[110] Der Hirsch, der sich im Wasser spiegelt
In eines Quells Kristall, den sich ein Hirsch erwählte
Als Spiegelglas, sah er und lobte voller Preis
Die Schönheit des Geweihs.
Was um so mehr ihn quälte,
Das war die Dünnheit seiner Beine,
Die man im Wasser fast verschwinden sah.
Er stand in eitler Selbstbetrachtung da,
Zufrieden bis auf dieses eine,
Daß ihm sein Beinwerk keine Ehre mache.
»Welch dumme Sache,«
So sprach er, »daß solch stolzes Haupt,
Das Astwerk trägt, als hätt ich einen Baum beraubt,
Auf spindeldürren Beinen leben muß!«
Indem er also klagte voll Verdruß,
Kommt wild ein Jagdhund angeschnaubt.
Er will sich retten, flüchtet in das Waldrevier.
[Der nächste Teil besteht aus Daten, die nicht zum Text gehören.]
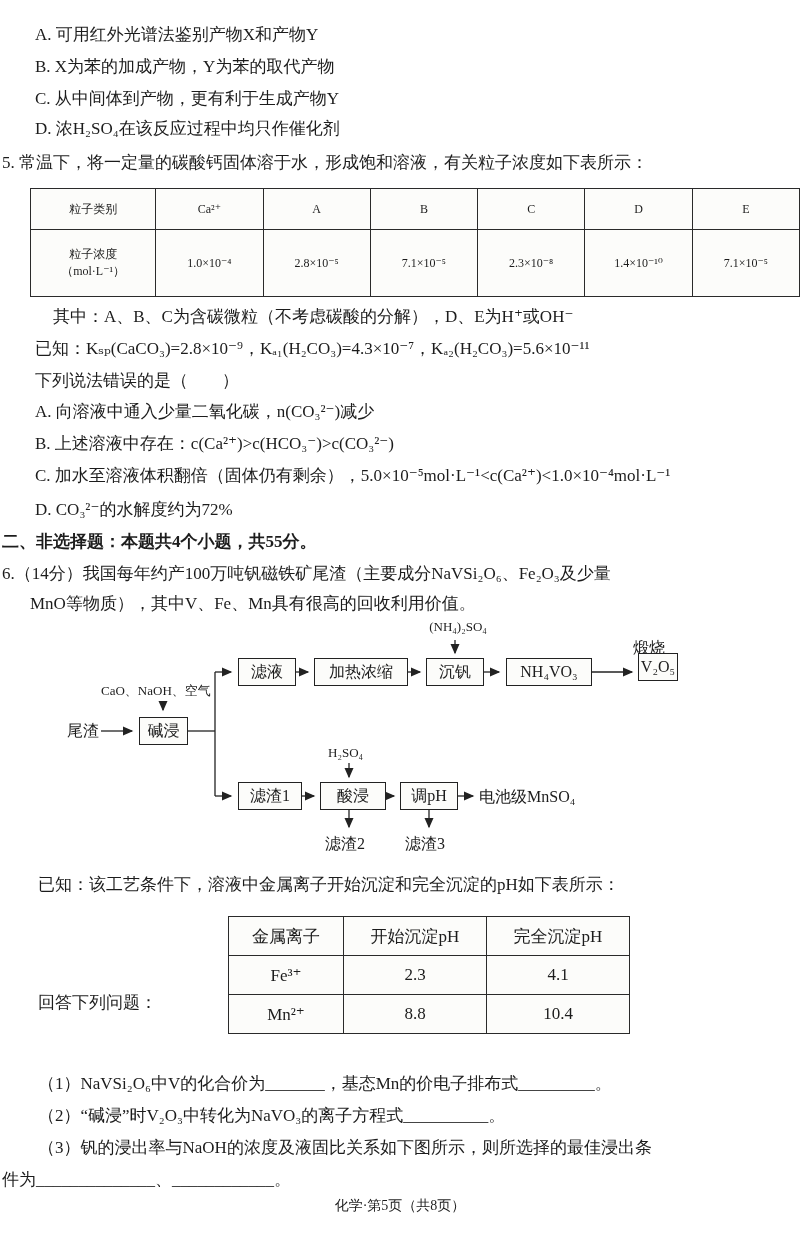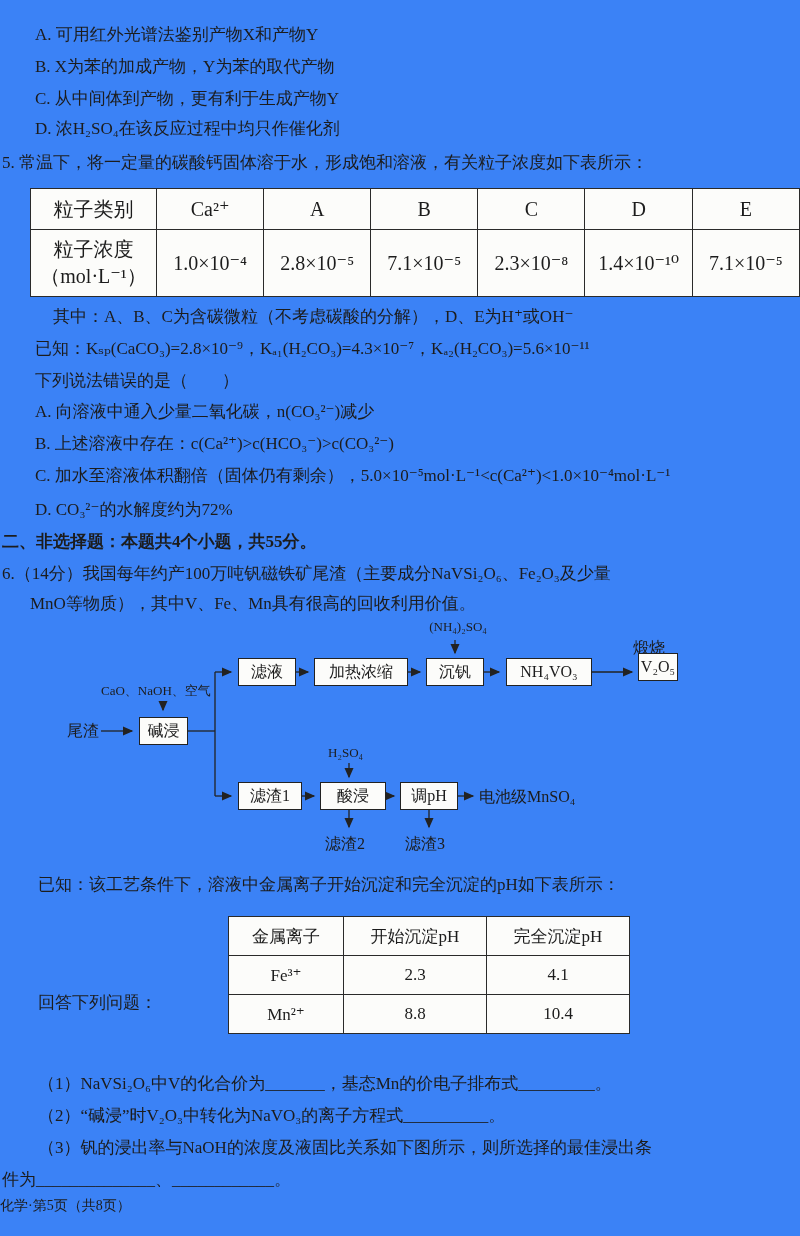"A. 可用红外光谱法鉴别产物X和产物Y" .page { background: #3b82f6 -> #ffffff }
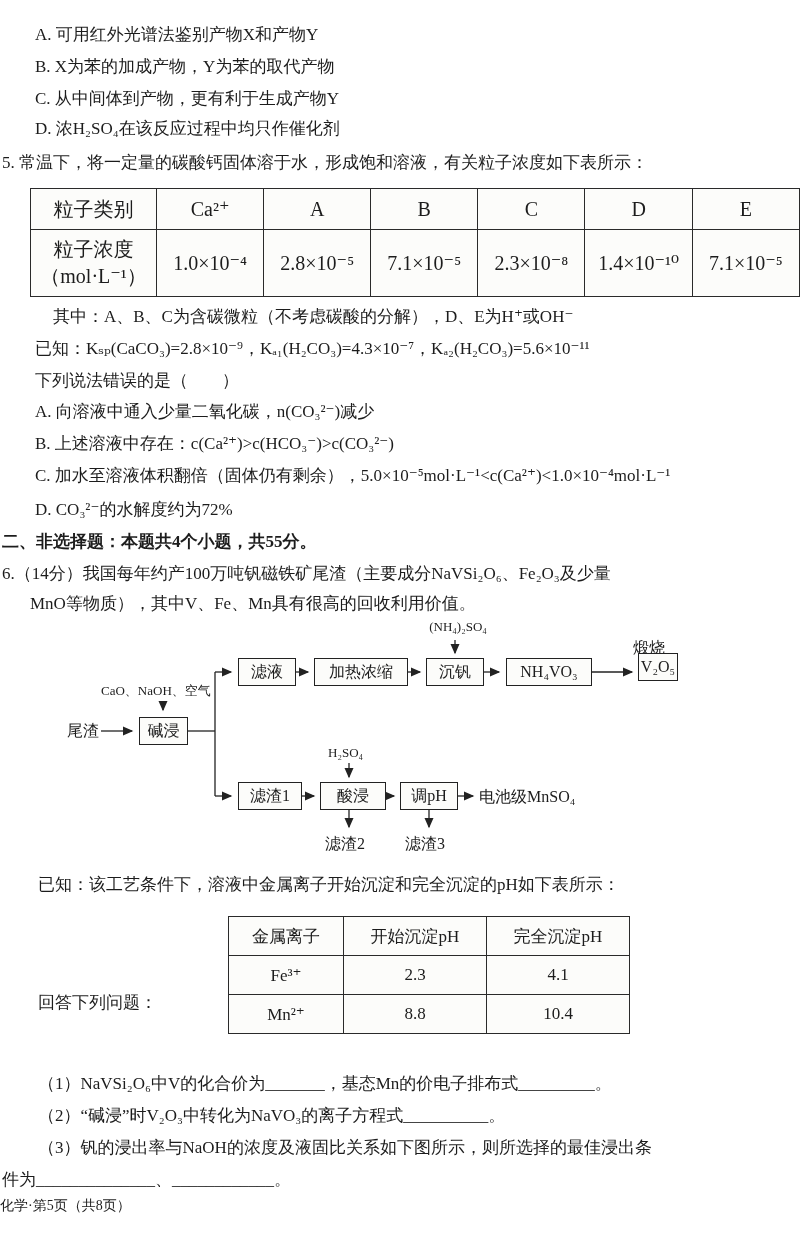"粒子类别" .conc-table { font-size: 20px -> 12px }
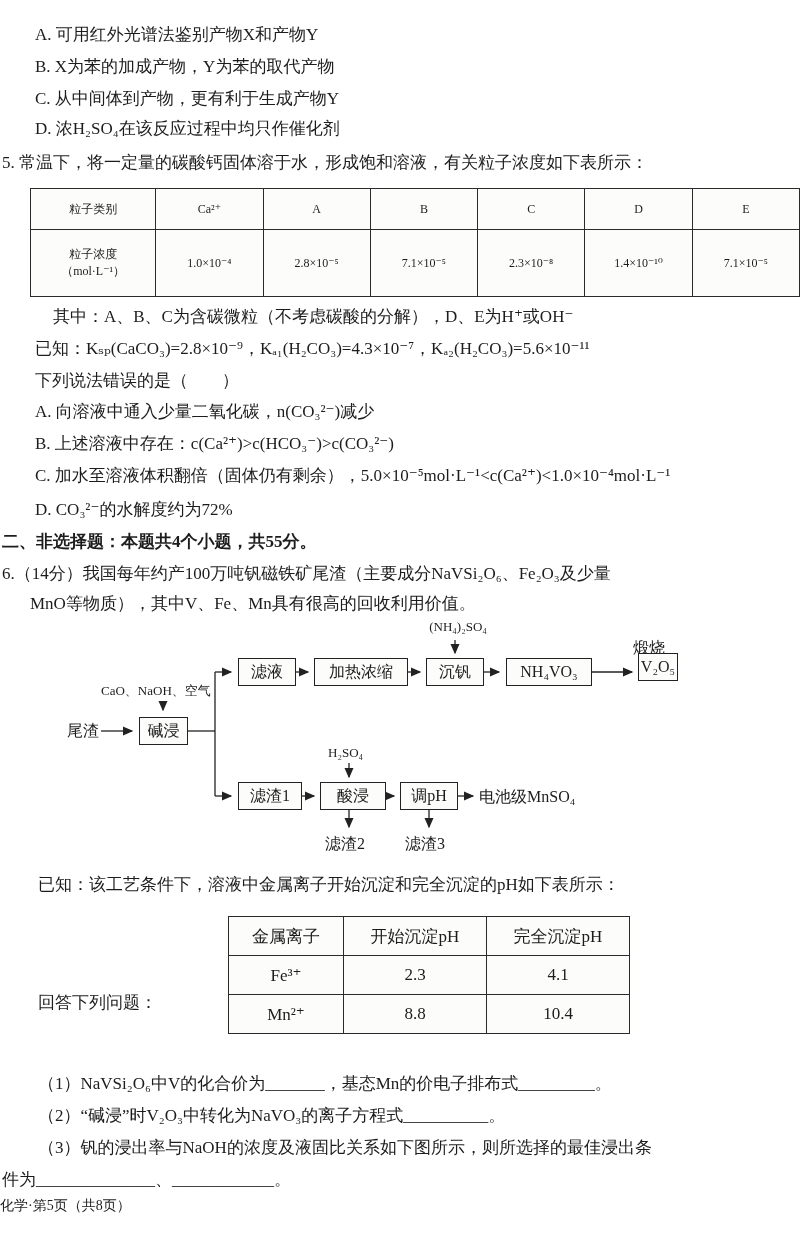"化学·第5页（共8页）" .footer { text-align: none -> center }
Doch sein Geweih – verhängnisvolle Zier –
Hält jeden Augenblick ihn auf,
Den Dienst verhindernd, den die Beine leisten wollen,
Die ihm durch schnellen Lauf
Das Leben retten sollen.
Da widerrief er und verwünschte laut die Gaben,
Die ihm der Himmel jährlich neu gebracht.
Schönheit besticht; was nützt, das läßt man außer acht.
Und doch wird Schönes oft Verderben für uns haben.
Dem Hirsch mißfällt sein Bein, das ihn behende macht,
Ein Hemmnis, sein Geweih, preist er voll Unbedacht.